Given data Block Start

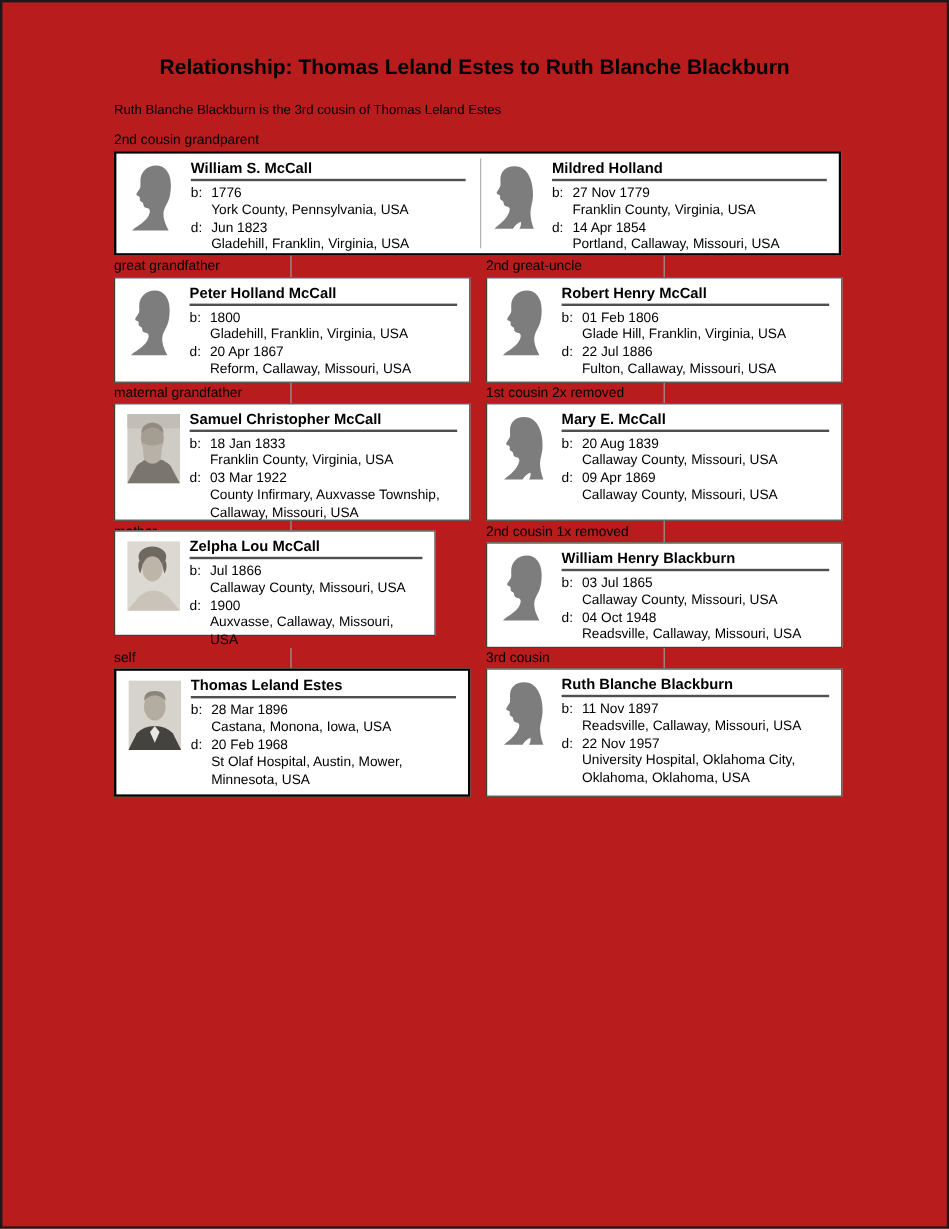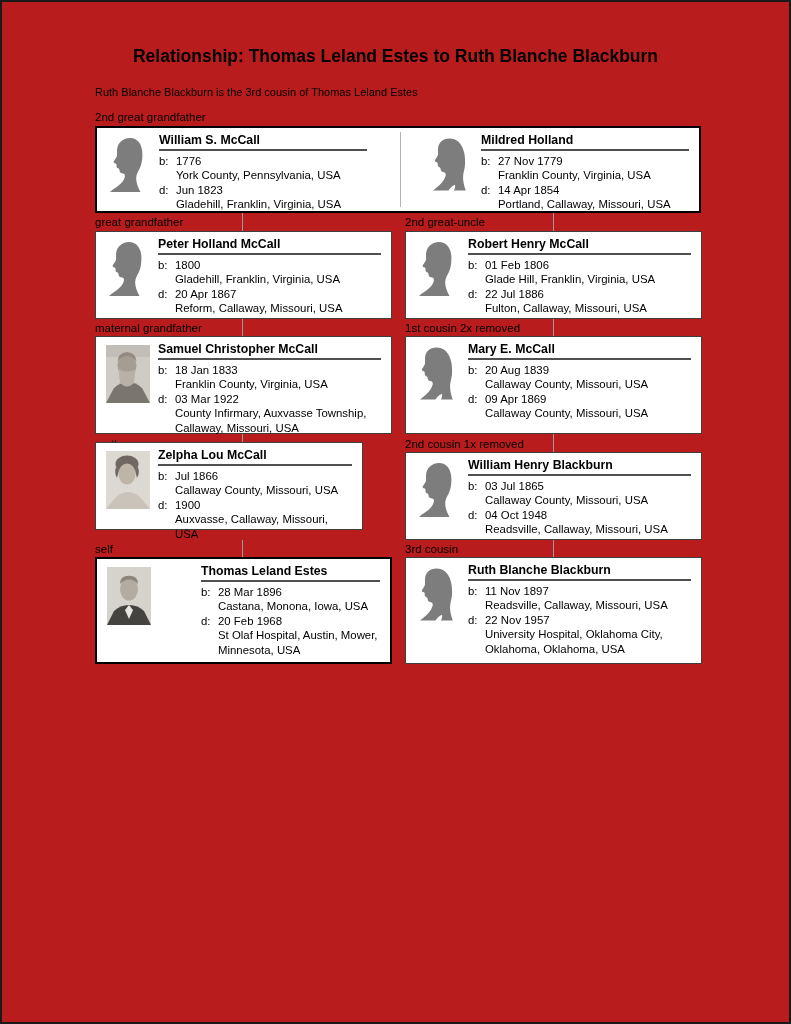--- a/index.html
+++ b/index.html
@@ -67,7 +67,7 @@
   <h1 class="title">Relationship: Thomas Leland Estes to Ruth Blanche Blackburn</h1>
   <div class="subtitle">Ruth Blanche Blackburn is the 3rd cousin of Thomas Leland Estes</div>
 
-  <div class="gen-label" style="top:109px;left:93px;">2nd great grandfather</div>
+  <div class="gen-label" style="top:109px;left:93px;">2nd cousin grandparent</div>
 
   <div class="pbox couple accent" style="top:124px;left:93px;width:606px;height:87px;">
     <div class="half">

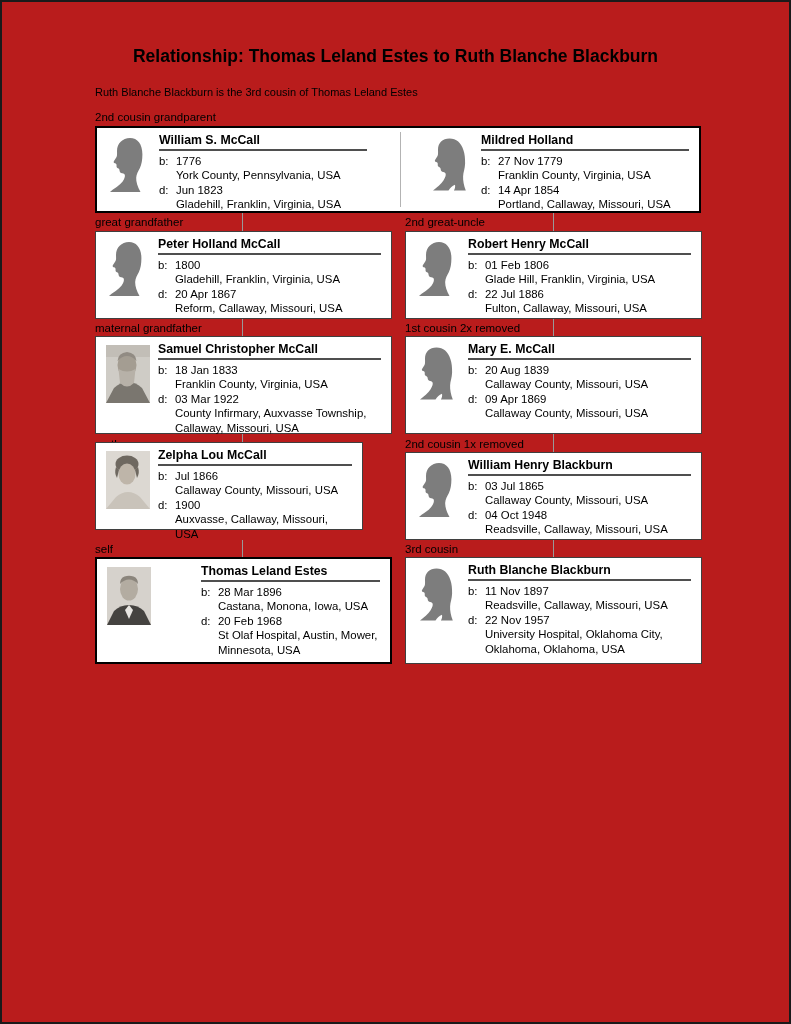--- a/index.html
+++ b/index.html
@@ -29,7 +29,7 @@
     border:1px solid #3f3f3f;background:#fff;
     display:flex;align-items:flex-start;
   }
-  .pbox.accent{border:2px solid #000;gap:42px;}
+  .pbox.accent{border:2px solid #000;}
   .pbox.couple{padding:0;}
   .half{
     position:relative;box-sizing:border-box;

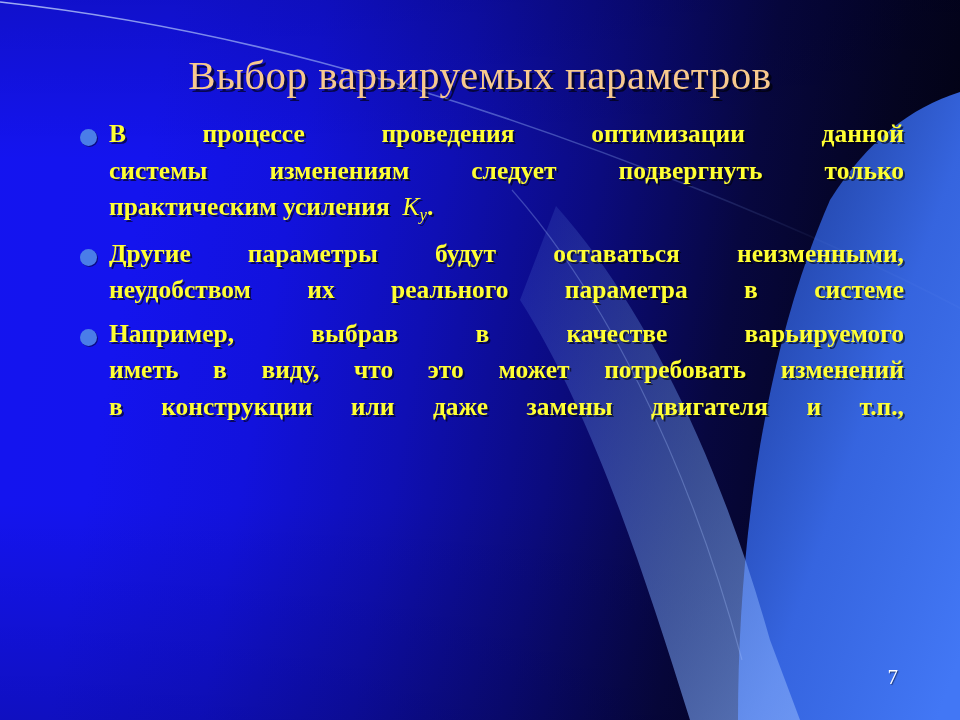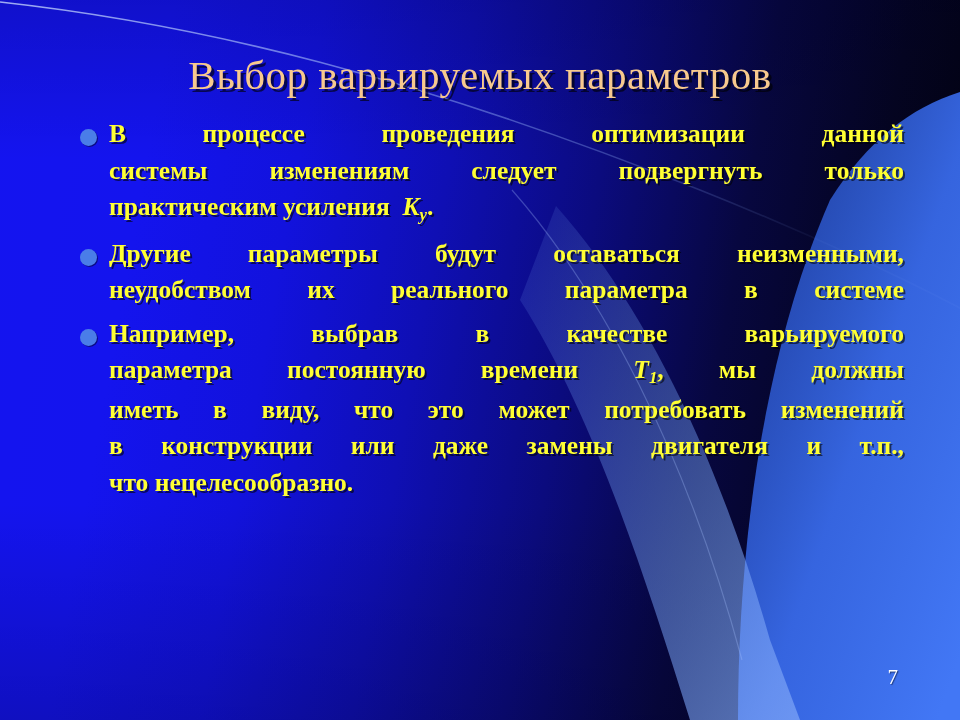--- a/index.html
+++ b/index.html
@@ -108,7 +108,7 @@
   }
   .math {
     font-style: italic;
-    font-weight: bold;
+    font-weight: normal;
   }
   .math sub {
     font-style: italic;

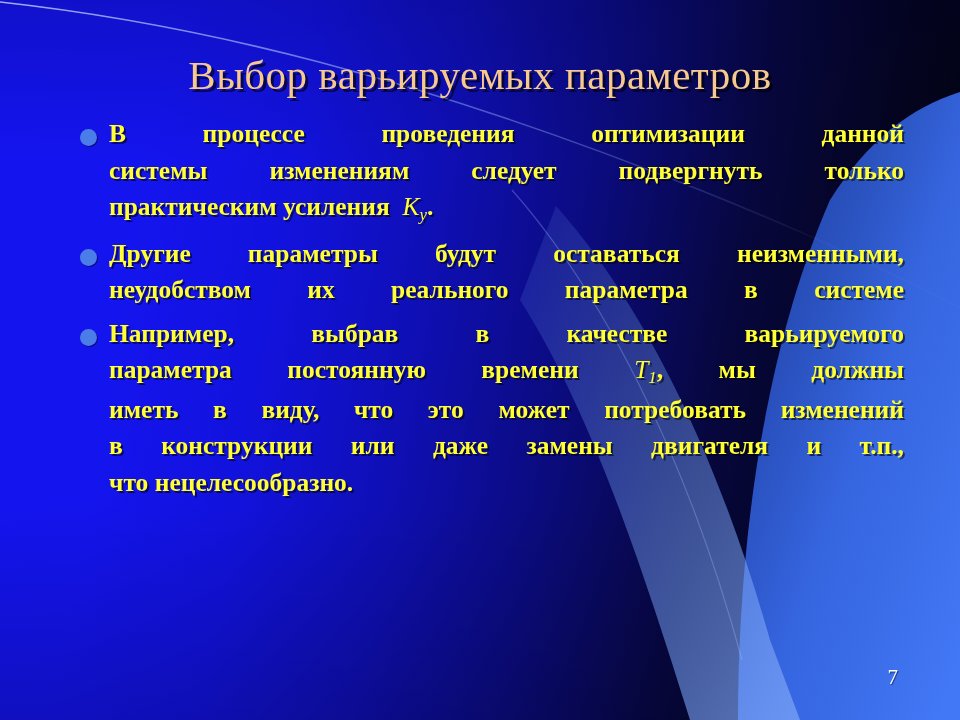--- a/index.html
+++ b/index.html
@@ -190,7 +190,6 @@
       <span class="bullet-dot"></span>
       <div class="para">
         <span class="ln">Например, выбрав в качестве варьируемого</span>
-        <span class="ln"><span>параметра постоянную времени</span>&nbsp;<span class="math"><span>T</span><sub>1</sub></span><span>, мы должны</span></span>
         <span class="ln">иметь в виду, что это может потребовать изменений</span>
         <span class="ln">в конструкции или даже замены двигателя и т.п.,</span>
         <span class="last-line">что нецелесообразно.</span>

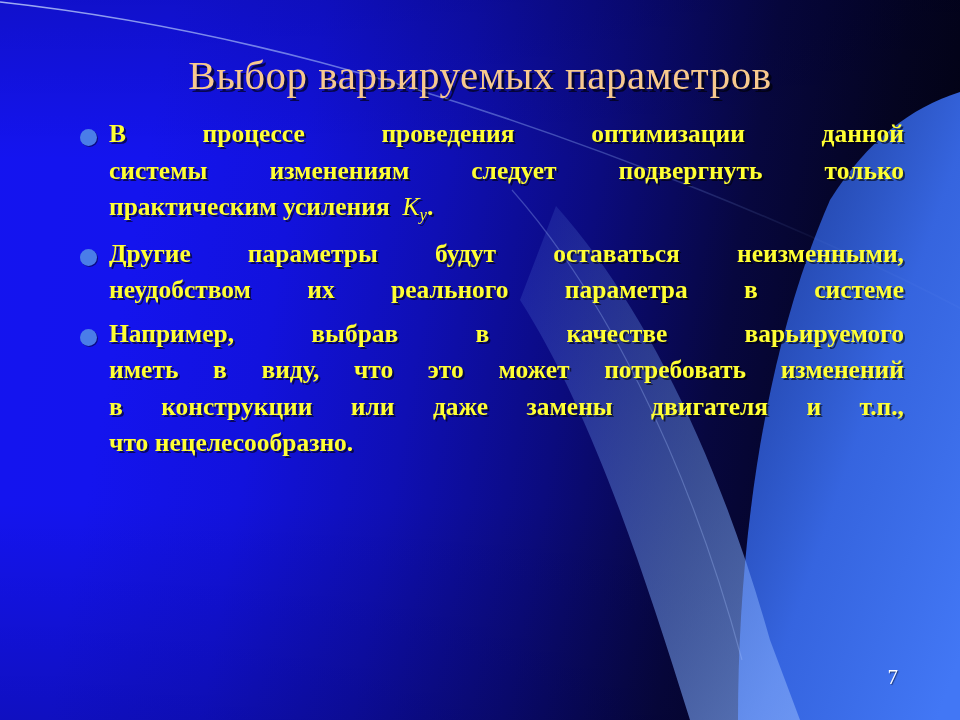--- a/index.html
+++ b/index.html
@@ -192,7 +192,6 @@
         <span class="ln">Например, выбрав в качестве варьируемого</span>
         <span class="ln">иметь в виду, что это может потребовать изменений</span>
         <span class="ln">в конструкции или даже замены двигателя и т.п.,</span>
-        <span class="last-line">что нецелесообразно.</span>
       </div>
     </div>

Given data Block End

Repeat the data word for word. Images are not part of the copy.

--- a/index.html
+++ b/index.html
@@ -67,7 +67,7 @@
   <h1 class="title">Relationship: Thomas Leland Estes to Ruth Blanche Blackburn</h1>
   <div class="subtitle">Ruth Blanche Blackburn is the 3rd cousin of Thomas Leland Estes</div>
 
-  <div class="gen-label" style="top:109px;left:93px;">2nd great grandfather</div>
+  <div class="gen-label" style="top:109px;left:93px;">2nd cousin grandparent</div>
 
   <div class="pbox couple accent" style="top:124px;left:93px;width:606px;height:87px;">
     <div class="half">

--- a/index.html
+++ b/index.html
@@ -29,7 +29,7 @@
     border:1px solid #3f3f3f;background:#fff;
     display:flex;align-items:flex-start;
   }
-  .pbox.accent{border:2px solid #000;gap:42px;}
+  .pbox.accent{border:2px solid #000;}
   .pbox.couple{padding:0;}
   .half{
     position:relative;box-sizing:border-box;

--- a/index.html
+++ b/index.html
@@ -108,7 +108,7 @@
   }
   .math {
     font-style: italic;
-    font-weight: bold;
+    font-weight: normal;
   }
   .math sub {
     font-style: italic;

--- a/index.html
+++ b/index.html
@@ -190,7 +190,6 @@
       <span class="bullet-dot"></span>
       <div class="para">
         <span class="ln">Например, выбрав в качестве варьируемого</span>
-        <span class="ln"><span>параметра постоянную времени</span>&nbsp;<span class="math"><span>T</span><sub>1</sub></span><span>, мы должны</span></span>
         <span class="ln">иметь в виду, что это может потребовать изменений</span>
         <span class="ln">в конструкции или даже замены двигателя и т.п.,</span>
         <span class="last-line">что нецелесообразно.</span>

--- a/index.html
+++ b/index.html
@@ -192,7 +192,6 @@
         <span class="ln">Например, выбрав в качестве варьируемого</span>
         <span class="ln">иметь в виду, что это может потребовать изменений</span>
         <span class="ln">в конструкции или даже замены двигателя и т.п.,</span>
-        <span class="last-line">что нецелесообразно.</span>
       </div>
     </div>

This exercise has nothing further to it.